Leverage platform-as-a-service functional components to de-risk development schedules and reduce operational complexity.
Frequent, smaller resource capacity allocation requests both enable online capacity to track closer to actual demand and are easier for cloud infrastructure service providers to accommodate.
Automation and self-service by end users enables user workload to scale up and down with minimal demands and constraints on cloud service provider's staff.
Intelligent user workload placement across pools of online application capacity enable better user service quality and more efficient resource utilization.
✓ Lean cloud infrastructure service providers should consider:
Frequent, smaller physical infrastructure capacity orders assure that the right type of physical equipment is installed in the right quantity in the right physical locations to optimally serve aggregate cloud service customer demand.

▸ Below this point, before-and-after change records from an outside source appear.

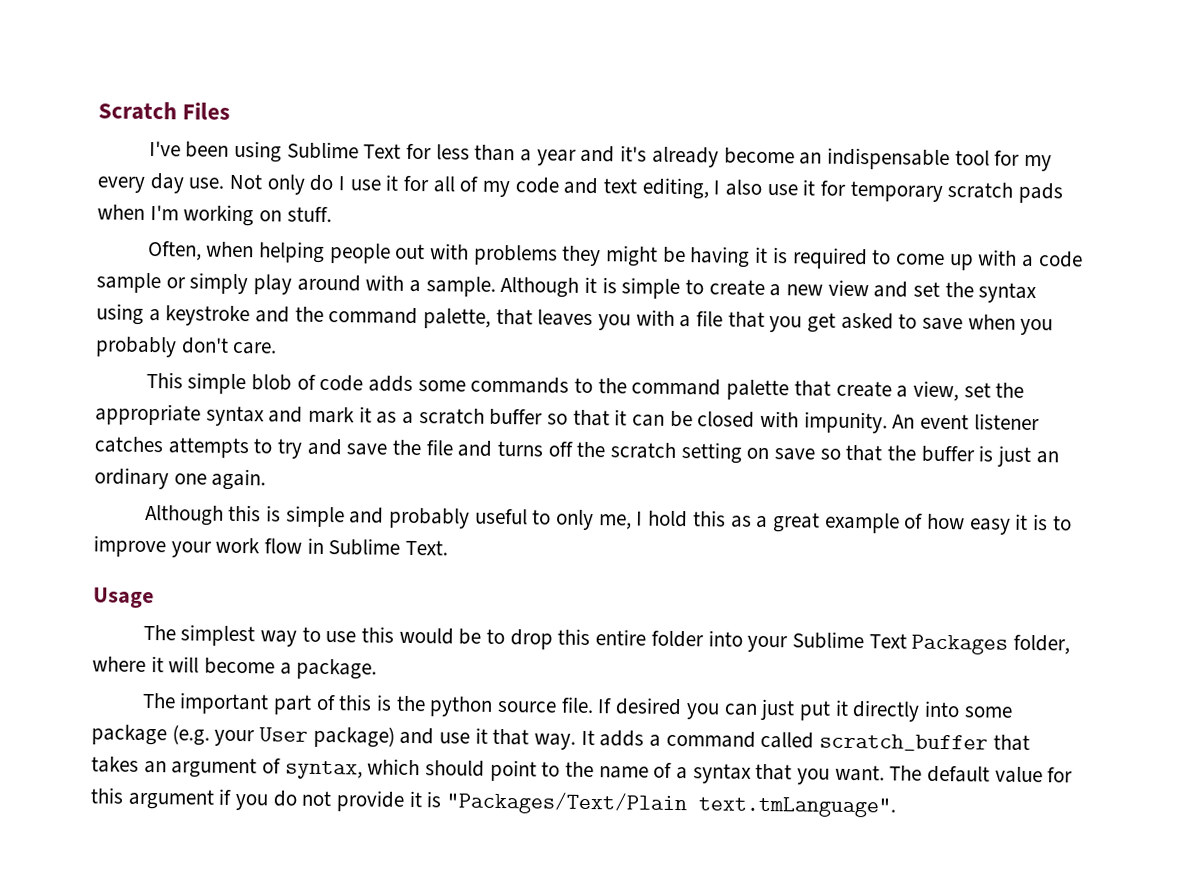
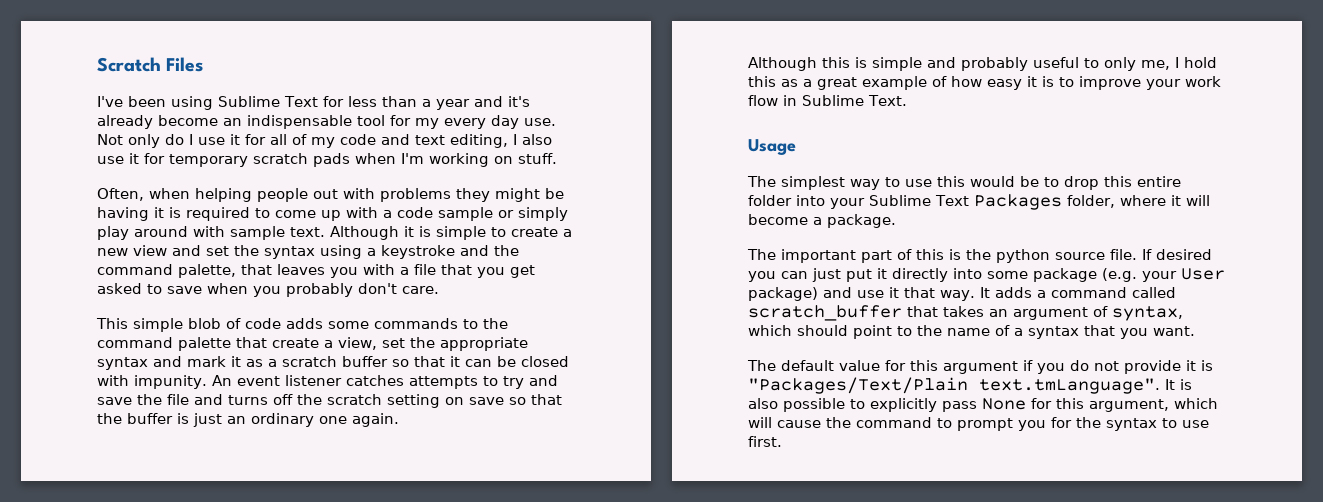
- Often, when helping people out with problems they might be having it is required to come up with a code sample or simply play around with a sample.
+ Often, when helping people out with problems they might be having it is required to come up with a code sample or simply play around with sample text.
- It adds a command called scratch_buffer that takes an argument of syntax, which should point to the name of a syntax that you want. The default value for this argument if you do not provide it is "Packages/Text/Plain text.tmLanguage".
+ It adds a command called scratch_buffer that takes an argument of syntax, which should point to the name of a syntax that you want.
+ The default value for this argument if you do not provide it is "Packages/Text/Plain text.tmLanguage". It is also possible to explicitly pass None for this argument, which will cause the command to prompt you for the syntax to use first.

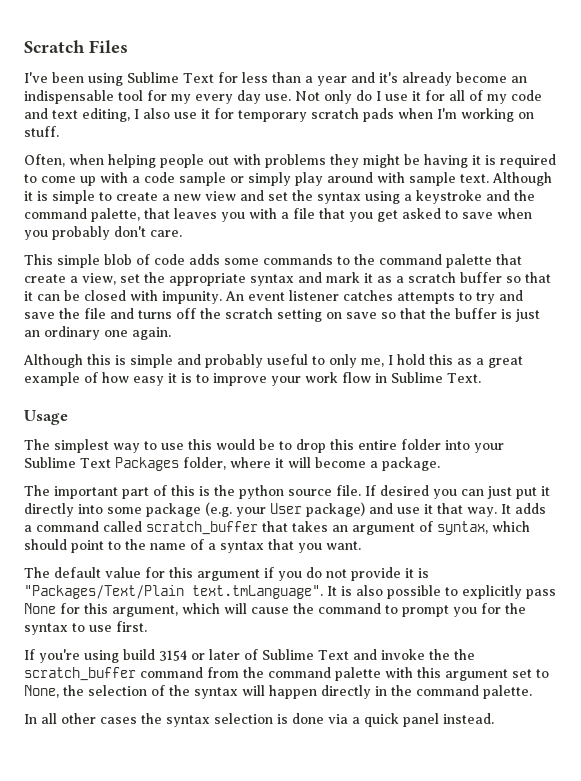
+ If you're using build 3154 or later of Sublime Text and invoke the the scratch_buffer command from the command palette with this argument set to None, the selection of the syntax will happen directly in the command palette.
+ In all other cases the syntax selection is done via a quick panel instead.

Infrastructure commitment assures that just enough physical infrastructure is online (a.k.a, committed) to serve cloud service customers' needs.
Smaller, more frequent resource allocations with clear grade-of- service expectations enable cloud service provider to make optimal resource placement and aggressive operational decisions to minimize waste.
Resource scheduling, voluntary demand management, infrastructure curtailment, and mandatory demand management to yield lowest marginal costs for infrastructure service provider and all of their cloud service customers.
✓ True partnership between cloud service customers and cloud infrastructure service providers can squeeze waste out of the service delivery chain to improve overall efficiency rather than shifting or hiding costs across the cloud service delivery chain.